We are interested here in the reconstruction of inclusions in highly heterogeneous unknown media. The medium is probed by using classical acoustic waves. When fluctuations become
too strong, inversion methodologies based on a microscopic
description of wave propagation become strongly dependent on the unknown details of the
medium. In some situations, it is therefore preferable to use a
macroscopic model for a quantity that is quadratic in the wave
fields. Here, such macroscopic models take the form of radiative
transfer equations. We then replace an inverse problem based on the microscopic wave equation by an inverse problem based on the macroscopic transport equations. In particular:
Imaging models and reconstructions
- We show that transport and diffusion equations indeed accurately describe the propagation of the energy of high-frequency waves in a random medium and correctly captures the presence of an inclusion. A stress is put on the statistical stability, that is how much the energy depends on the realizations of the random medium .

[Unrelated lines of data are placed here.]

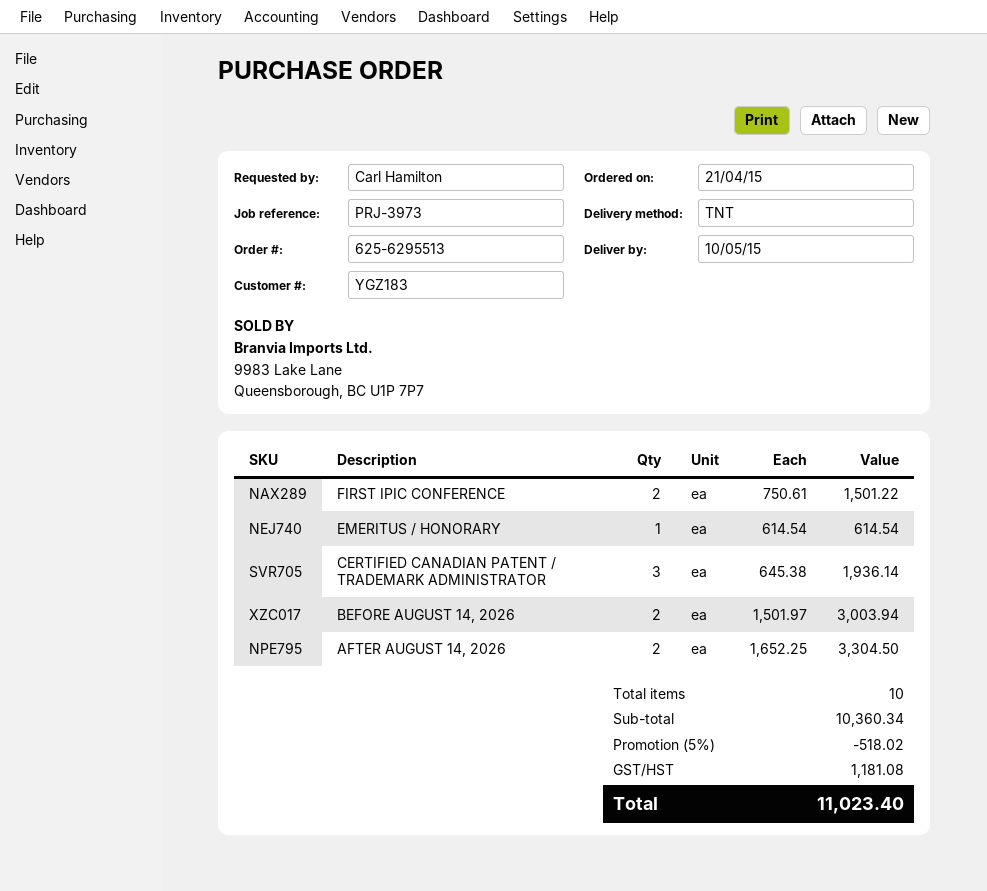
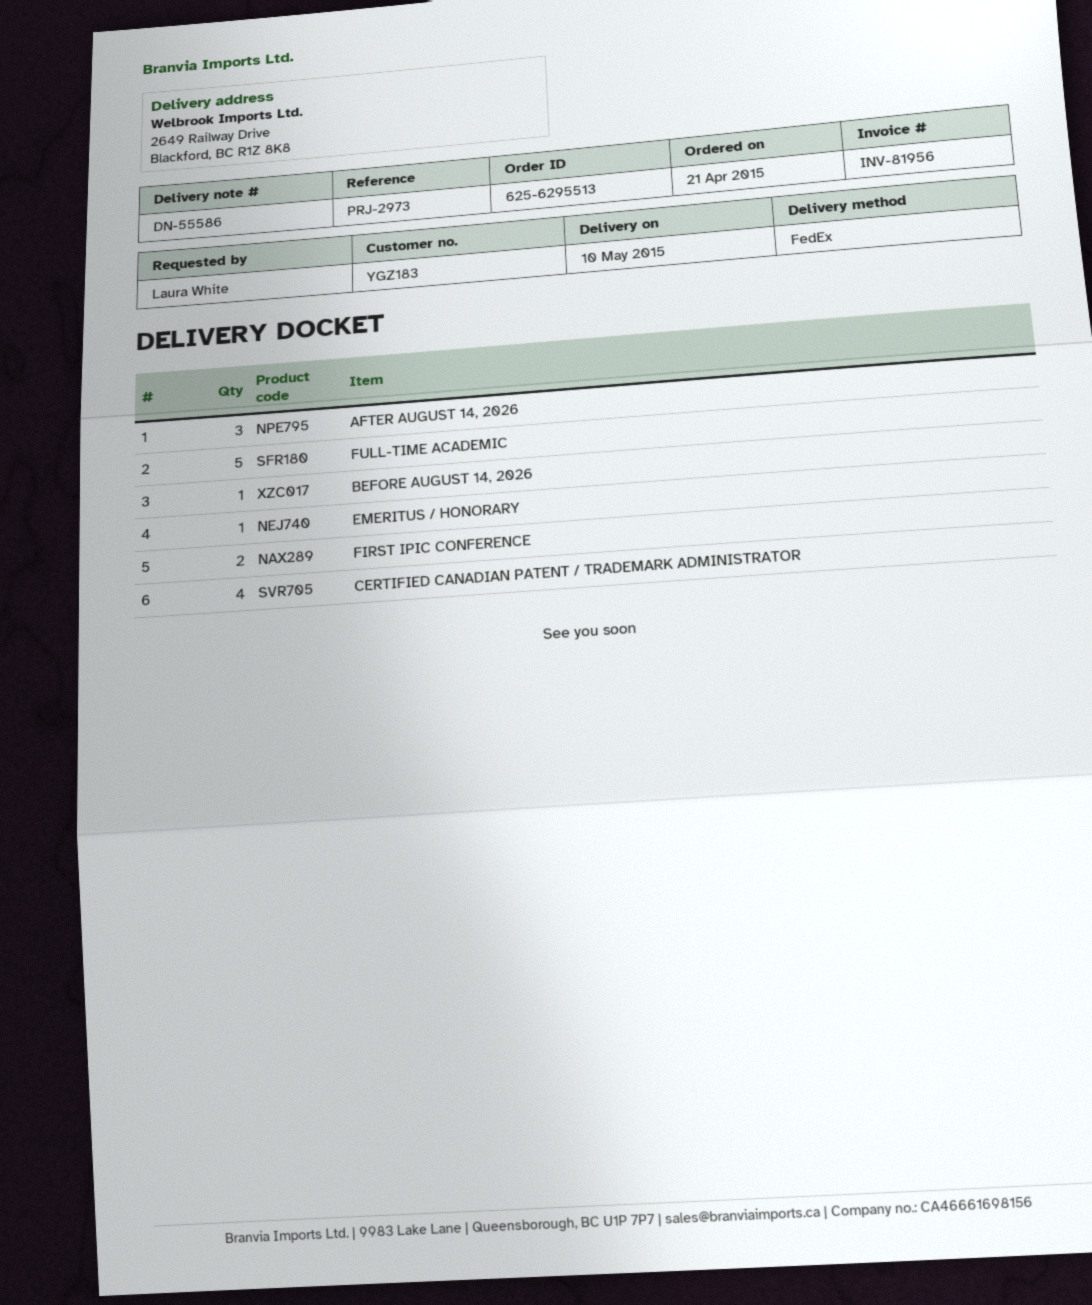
reference: PRJ-3973 -> PRJ-2973
ordered by: Carl Hamilton -> Laura White
shipping method: TNT -> FedEx
CERTIFIED CANADIAN PATENT / TRADEMARK ADMINISTRATOR: 3 -> 4
BEFORE AUGUST 14, 2026: 2 -> 1
AFTER AUGUST 14, 2026: 2 -> 3
FULL-TIME ACADEMIC: none -> 5

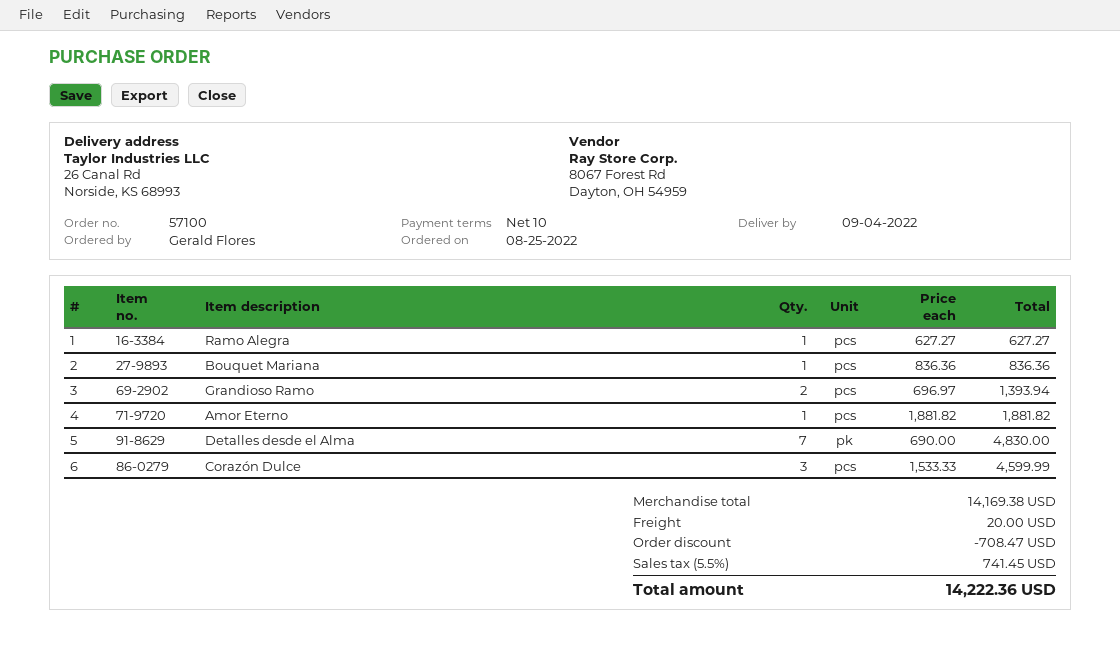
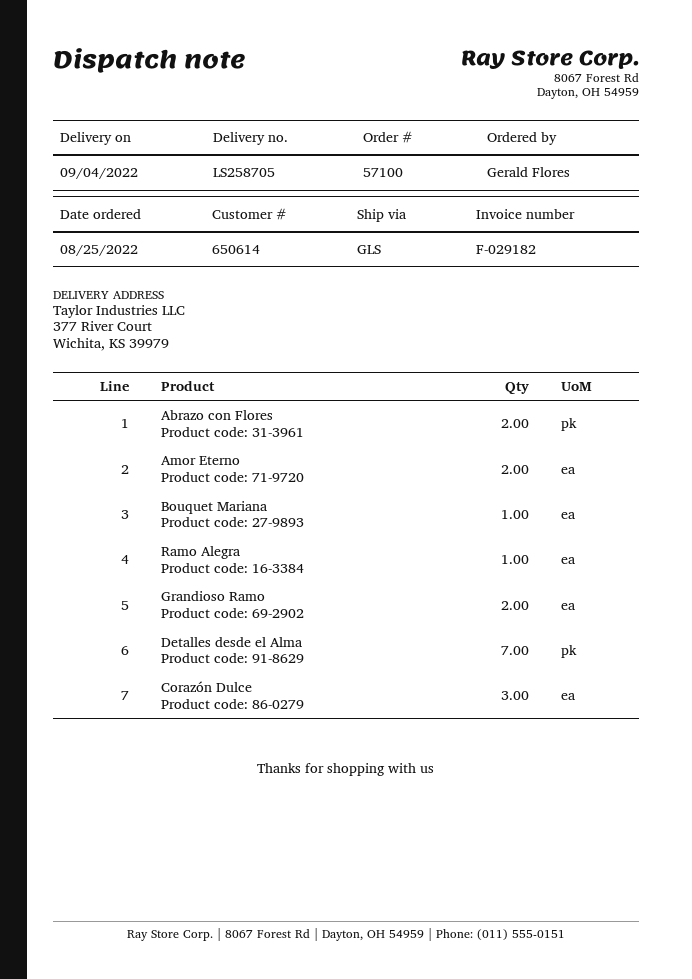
ship to: 26 Canal Rd, Norside, KS 68993 -> 377 River Court, Wichita, KS 39979
Amor Eterno: 1 -> 2
Abrazo con Flores: none -> 2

- Imaging models based on the wave energy, or on the correlation of the wavefield in presence of an inclusion and the wavefield in absence of an inclusion are constructed. We also discuss the effect of small inclusions on the data .
- It is shown that time reversal measurements enjoy a larger signal-to-noise ratio in the presence of background noise than do direct energy measurements .
- We perform reconstructions of inclusions in several settings, in particular one for which the inclusion is hidden behind a blocker with no line-of-sight .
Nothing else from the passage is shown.